Hay actrices, hay artistas y luego hay estrellas. Rossy de Palma es de estas últimas. La intérprete y modelo ha desplegado carisma y oficio este … sábado en el paseo marítimo Antonio Banderas —’chico Almodóvar’ como ella—, donde ha descubierto el monolito que la reconoce como Premio Málaga-SUR de este año, principal galardón que concede el Festival. Un premio patrocinado por este periódico que recogerá de manos de algunos de sus colegas de profesión esta noche. Antes tocaba visitar la escultura con sus huellas que permanecerá en primera línea de playa, junto a otros premiados como Alejandro Amenábar y Carmen Maura.
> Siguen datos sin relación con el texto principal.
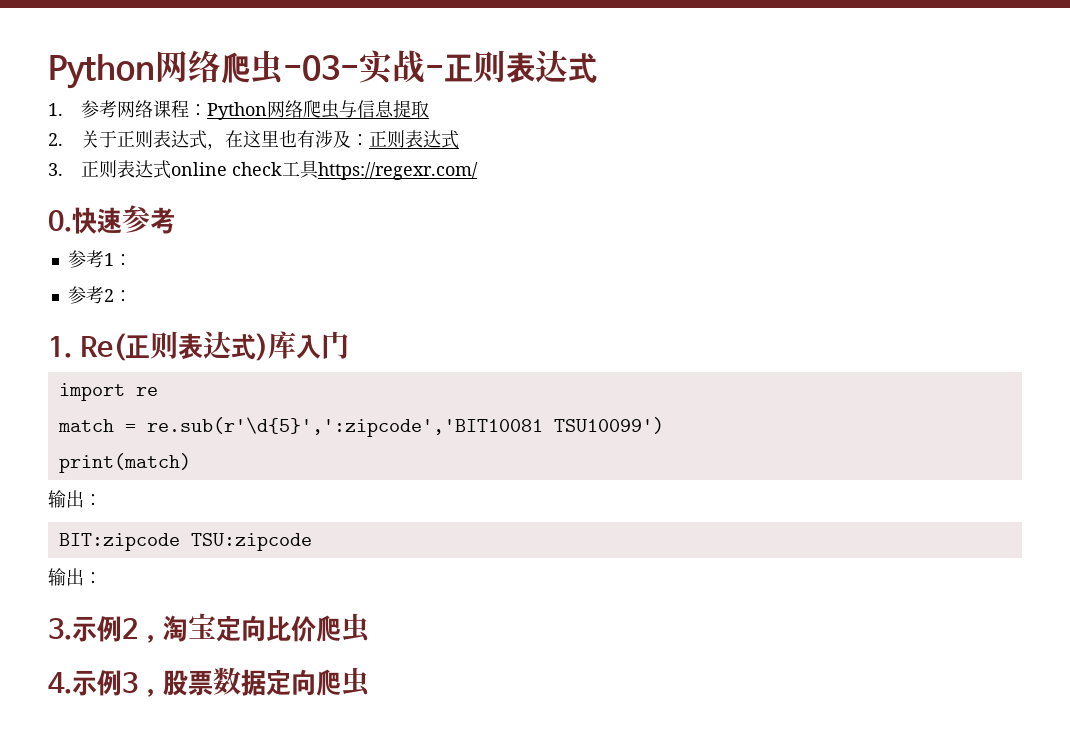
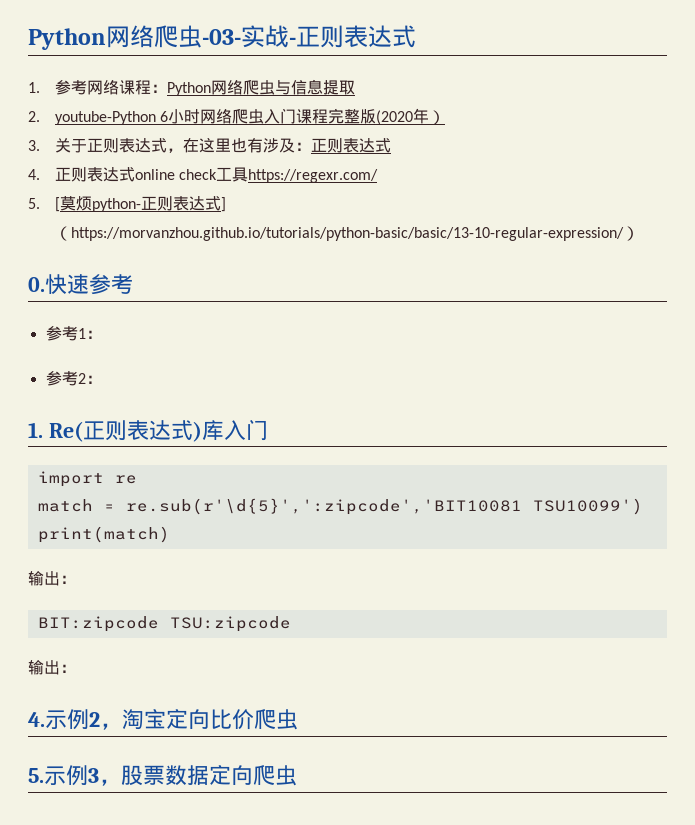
- 2.关于正则表达式，在这里也有涉及：正则表达式
+ 2. youtube-Python 6小时网络爬虫入门课程完整版(2020年）
+ 3.关于正则表达式，在这里也有涉及：正则表达式
- 3.正则表达式online check工具https://regexr.com/
+ 4.正则表达式online check工具https://regexr.com/
+ 5. [莫烦python-正则表达式]（https://morvanzhou.github.io/tutorials/python-basic/basic/13-10-regular-expression/）
- 3.示例2，淘宝定向比价爬虫
+ 4.示例2，淘宝定向比价爬虫
- 4.示例3，股票数据定向爬虫
+ 5.示例3，股票数据定向爬虫

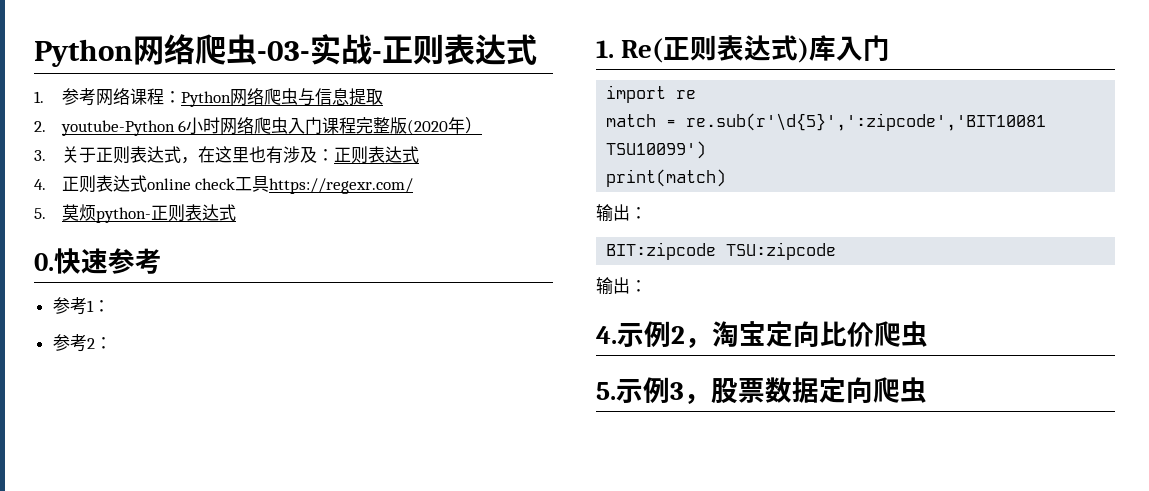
- 5. [莫烦python-正则表达式]（https://morvanzhou.github.io/tutorials/python-basic/basic/13-10-regular-expression/）
+ 5.莫烦python-正则表达式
«¡El boquerón mayor!», exclamaba al encontrarse con el alcalde, Francisco de la Torre: «¡Es usted el boquerón mayor». El primer edil, rápido, se lo llevaba luego a su terreno: «En inglés ‘major’ significa alcalde». De Palma, impuntual pero agradecida, posaba de todas las formas posibles: de un lado, de otro, una pierna en alto, de espaldas… Hasta que se ha agachado para coger una rama de romero. Y sin micro, proyectando la voz para que la escucharan las decenas de personas que esperaban su llegada y que la han aclamado pese al retraso, ha recitado un poema popular: «Quien pasa por el romero / y no coge una ramita / ni tiene amor ni lo quiere».
«¡El boquerón mayor!», exclamaba al encontrarse con el alcalde, Francisco de la Torre: «¡Es usted el boquerón mayor»
Y entonces, con el romero en la boca y el chaleco medio abierto, descarada como siempre, que en su caso quiere decir de una manera distinta cada vez, volvía a dirigirse al alcalde para animarle a tocar sus huellas en el monolito, haciendo reír a todos: «A ver si le caben sus manos en las mías». La invitación terminaba siendo general: «¡Aquí hay que tocar! Quien pase por aquí, que toque». Luego repartía selfies y besos y atendía incluso a los curiosos. «Mira el del balcón», saludaba efusiva, la mano como un limpiaparabrisas, a un vecino. Para entonces ya tenía conquistado a De la Torre, acompañado de la concejala de Cultura, Mariana Pineda, y del director del Festival, Juan Antonio Vigar.

Ñito Salas

«Es la que más lío ha armado», confesaba luego el alcalde, que ha visto pasar a cientos de actores: «Y qué simpática». No era para menos. La musa de Jean-Paul Gaultier ha ejercido de embajadora improvisada: «Esta luz no tiene parangón». Se sucedían los halagos: «Málaga es una ciudad importante, yo me siento medio boquerona». Doble mérito: se lo espetaba a unos periodistas trasladados desde Baleares, su tierra natal, aunque ella siempre haya rechazado las etiquetas y las fronteras. Pero hoy se le permitía todo. Hasta ponerle fin al acto.
«Bueno, ¿qué? Que estos nunca tienen suficiente», decía refiriéndose a los fotógrafos. «¡Una más, Rossy!». Y volvía a posar. Porque las estrellas no se construyen solas.